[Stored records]
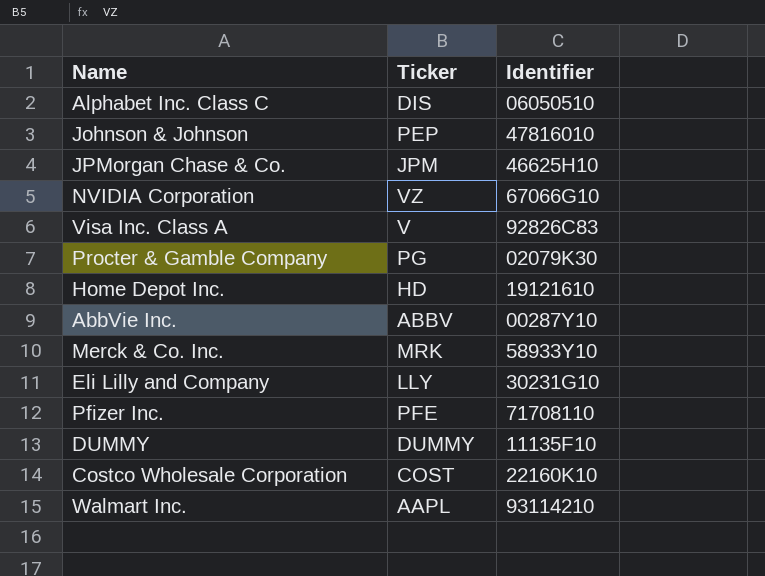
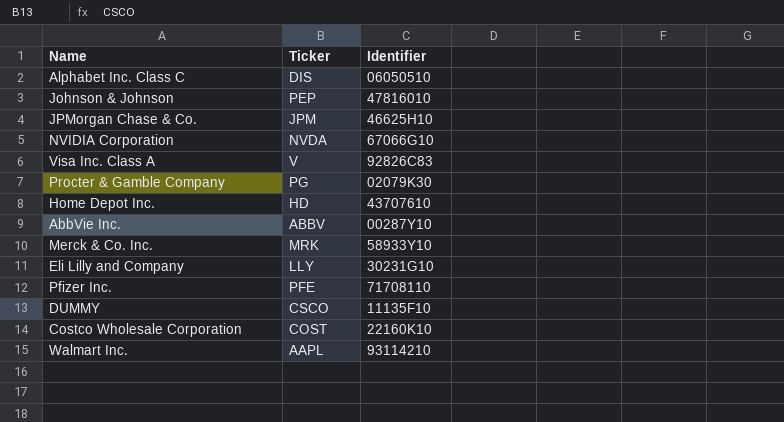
NVIDIA Corporation | Ticker: VZ -> NVDA
Home Depot Inc. | Identifier: 19121610 -> 43707610
DUMMY | Ticker: DUMMY -> CSCO

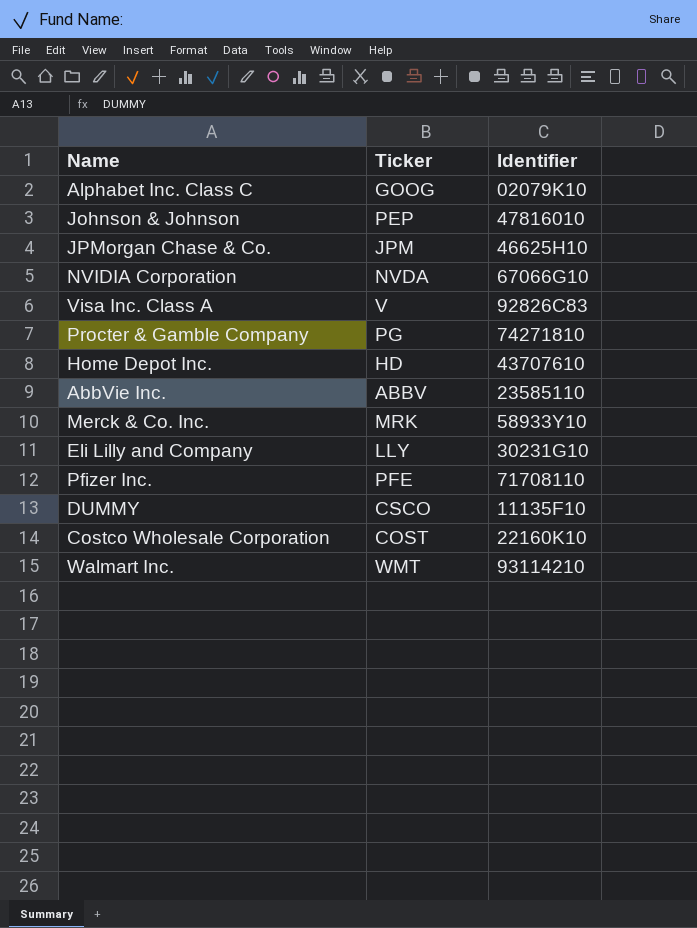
Alphabet Inc. Class C | Ticker: DIS -> GOOG
Alphabet Inc. Class C | Identifier: 06050510 -> 02079K10
Procter & Gamble Company | Identifier: 02079K30 -> 74271810
AbbVie Inc. | Identifier: 00287Y10 -> 23585110
Walmart Inc. | Ticker: AAPL -> WMT

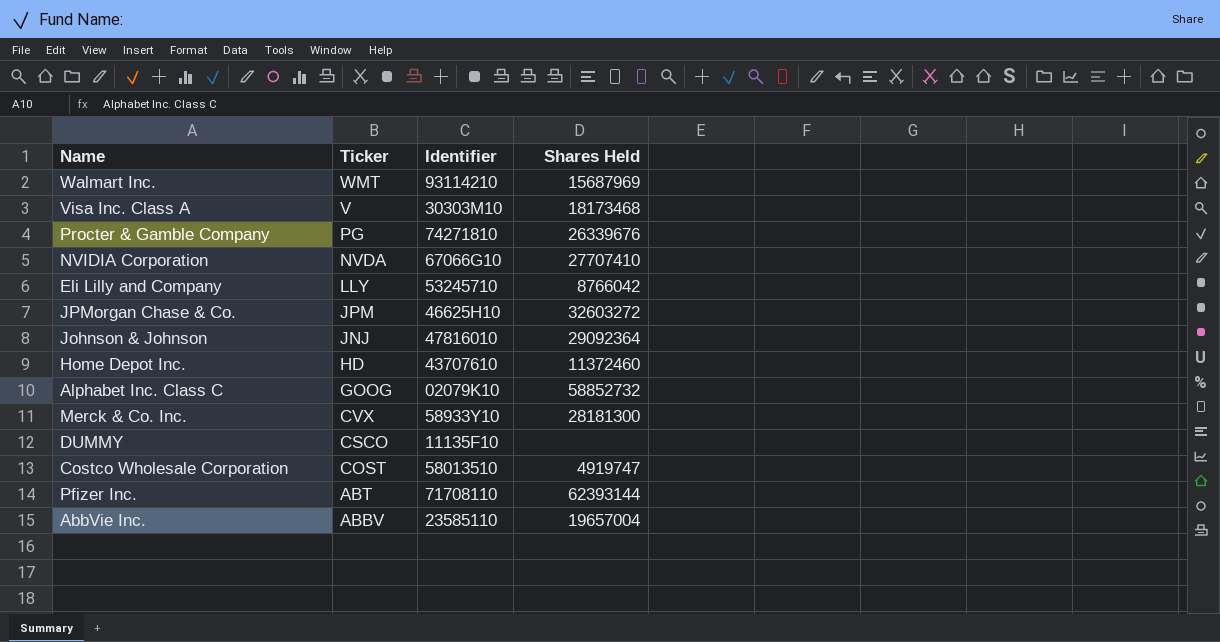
row order: none -> Ticker descending
column Shares Held | position: none -> 4
Visa Inc. Class A | Identifier: 92826C83 -> 30303M10
Eli Lilly and Company | Identifier: 30231G10 -> 53245710
Johnson & Johnson | Ticker: PEP -> JNJ
Merck & Co. Inc. | Ticker: MRK -> CVX
Costco Wholesale Corporation | Identifier: 22160K10 -> 58013510
Pfizer Inc. | Ticker: PFE -> ABT

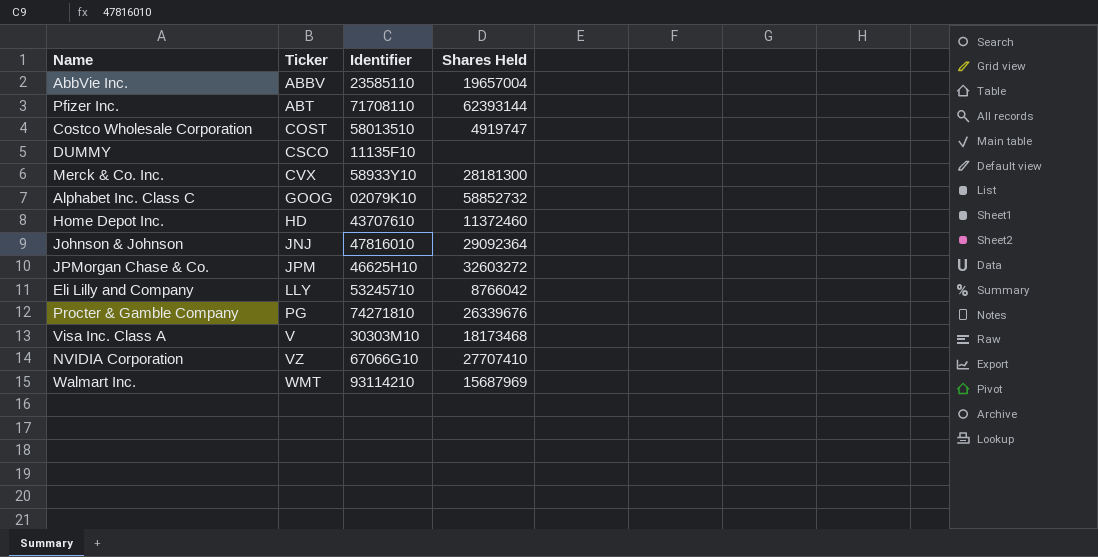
row order: Ticker descending -> Ticker ascending
NVIDIA Corporation | Ticker: NVDA -> VZ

> **Assignment**
The expected output is every line of the records in which the string "Corporation" appears.

> **Response to this exercise**
NVIDIA Corporation | Ticker: VZ -> NVDA
Costco Wholesale Corporation | Identifier: 22160K10 -> 58013510
NVIDIA Corporation | Ticker: NVDA -> VZ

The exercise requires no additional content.